(WORK ORDER):
The required result is a line count: how many lines in this data hold the word "Journal". Give only that.

(PROVIDED MATERIAL):
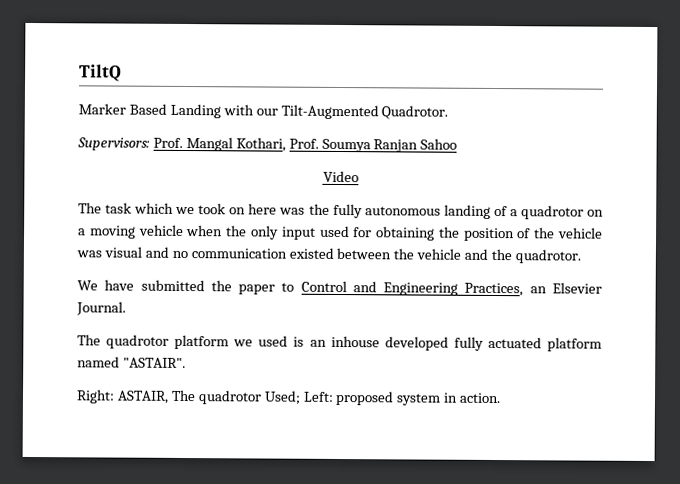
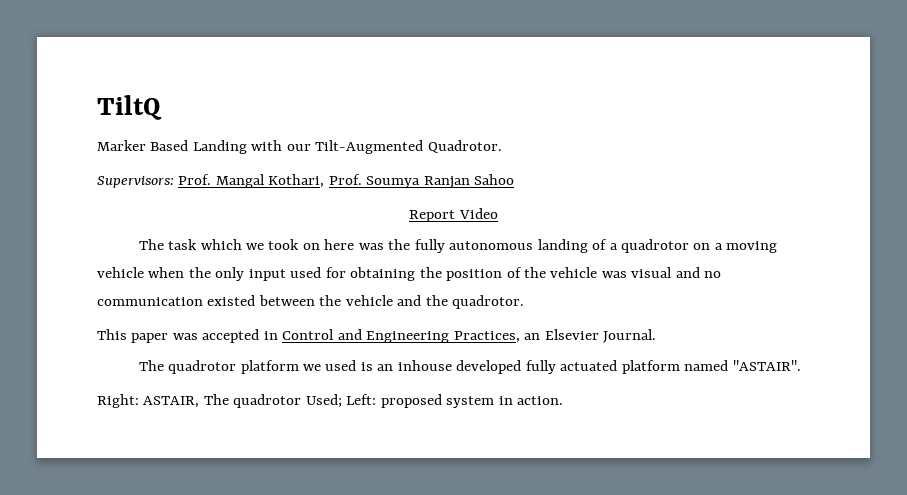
- Video
+ Report Video
- We have submitted the paper to Control and Engineering Practices, an Elsevier Journal.
+ This paper was accepted in Control and Engineering Practices, an Elsevier Journal.

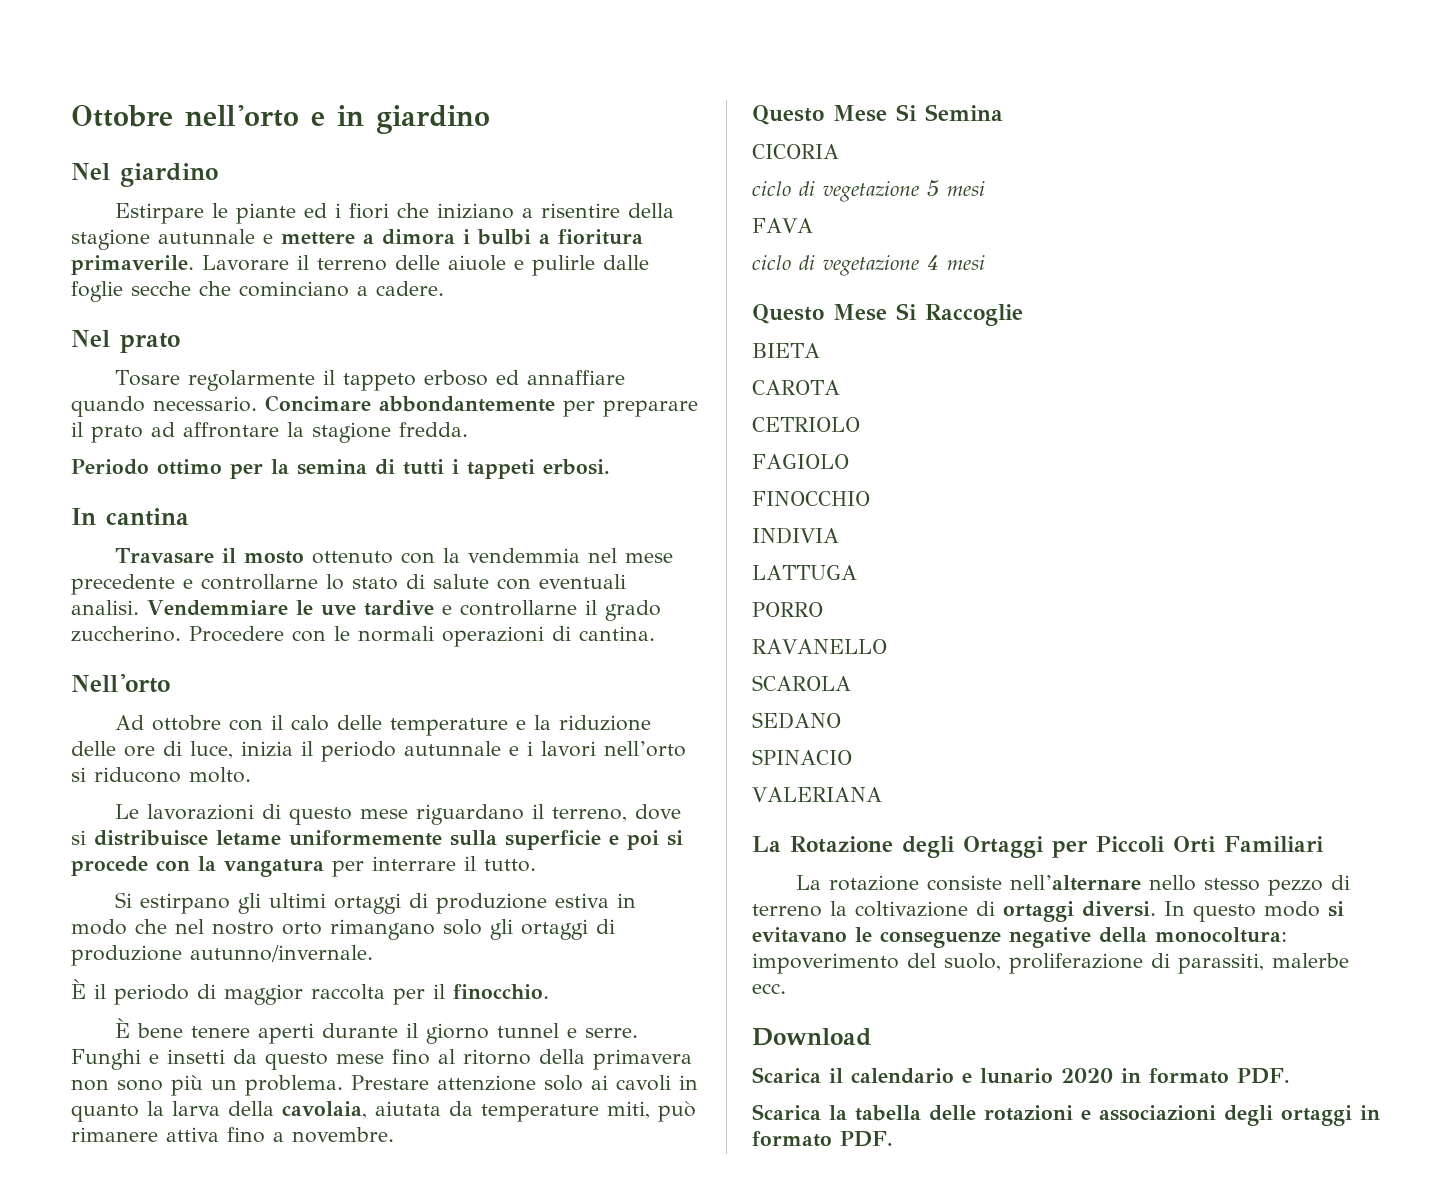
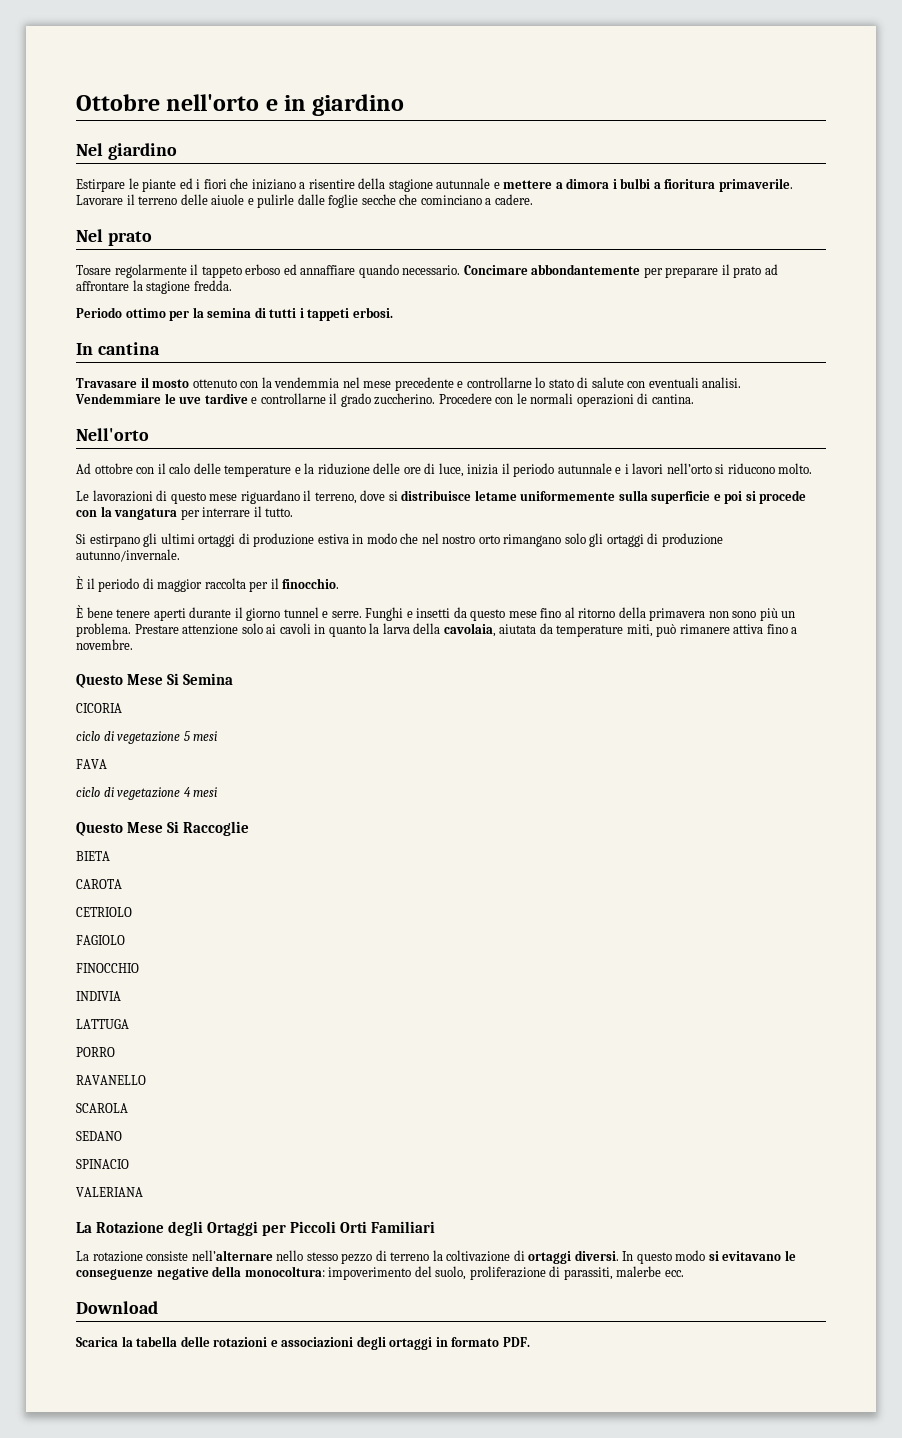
- Scarica il calendario e lunario 2020 in formato PDF.

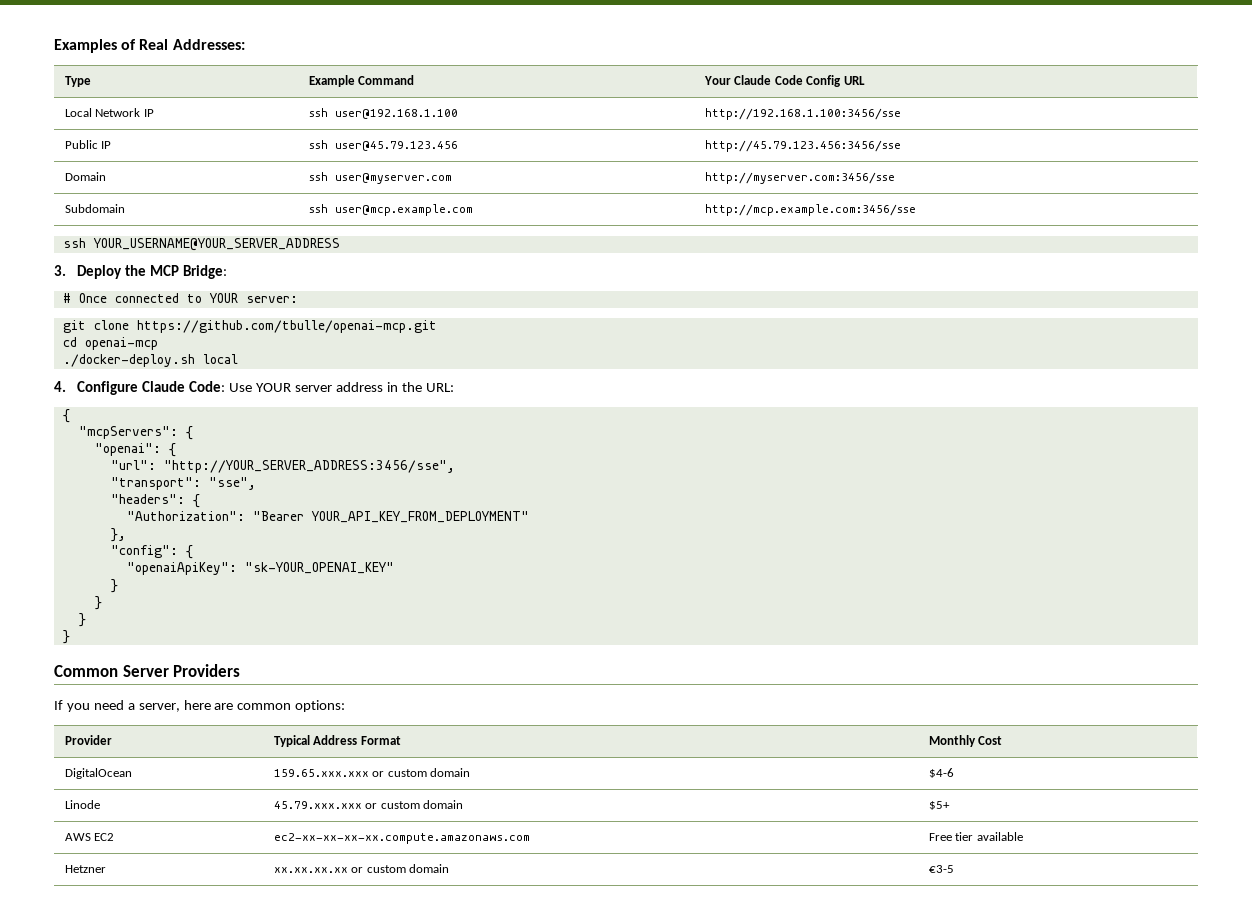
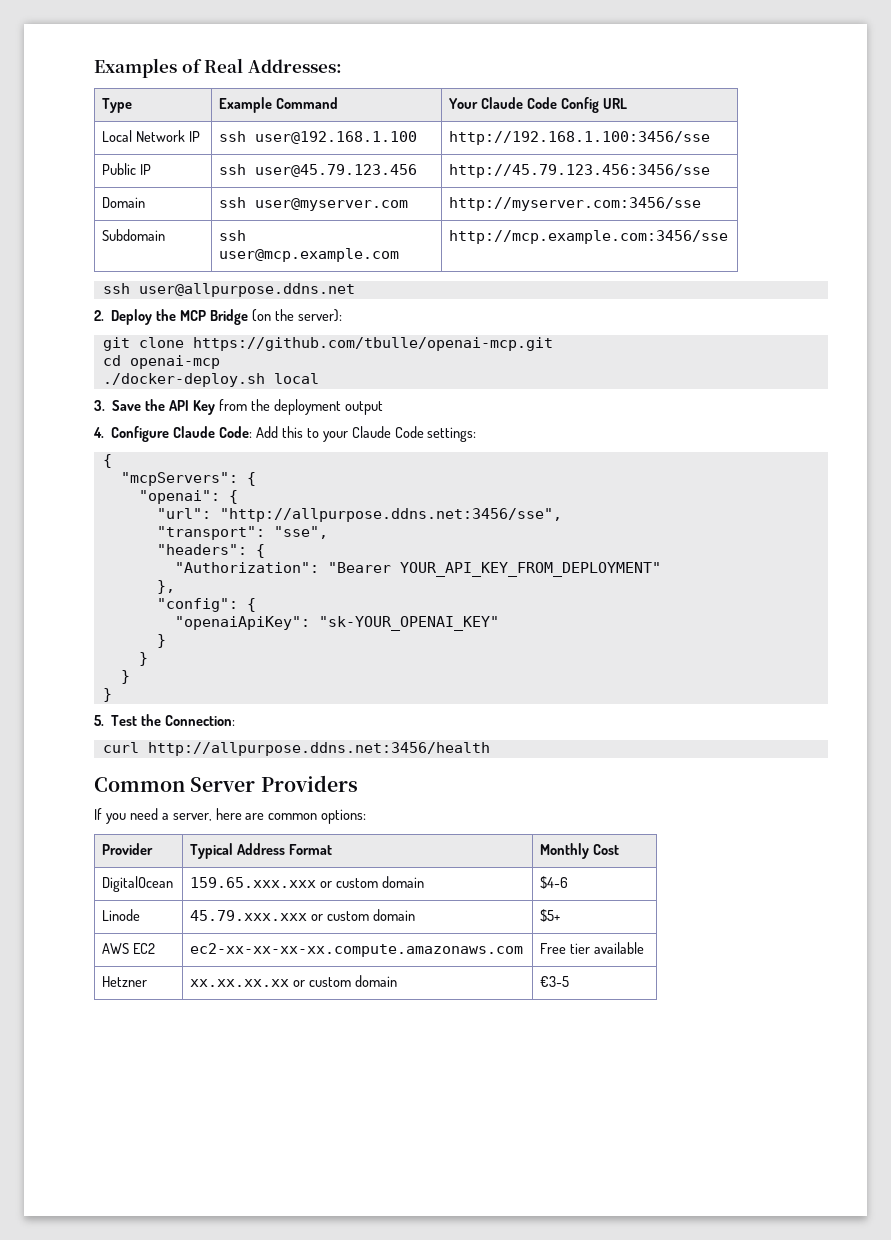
- ssh YOUR_USERNAME@YOUR_SERVER_ADDRESS
- 3. Deploy the MCP Bridge:
- # Once connected to YOUR server:
+ ssh user@allpurpose.ddns.net
+ 2. Deploy the MCP Bridge (on the server):
- 4. Configure Claude Code: Use YOUR server address in the URL:
+ 3. Save the API Key from the deployment output
+ 4. Configure Claude Code: Add this to your Claude Code settings:
- "url": "http://YOUR_SERVER_ADDRESS:3456/sse",
+ "url": "http://allpurpose.ddns.net:3456/sse",
+ 5. Test the Connection:
+ curl http://allpurpose.ddns.net:3456/health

(EXPECTED ANSWER):
2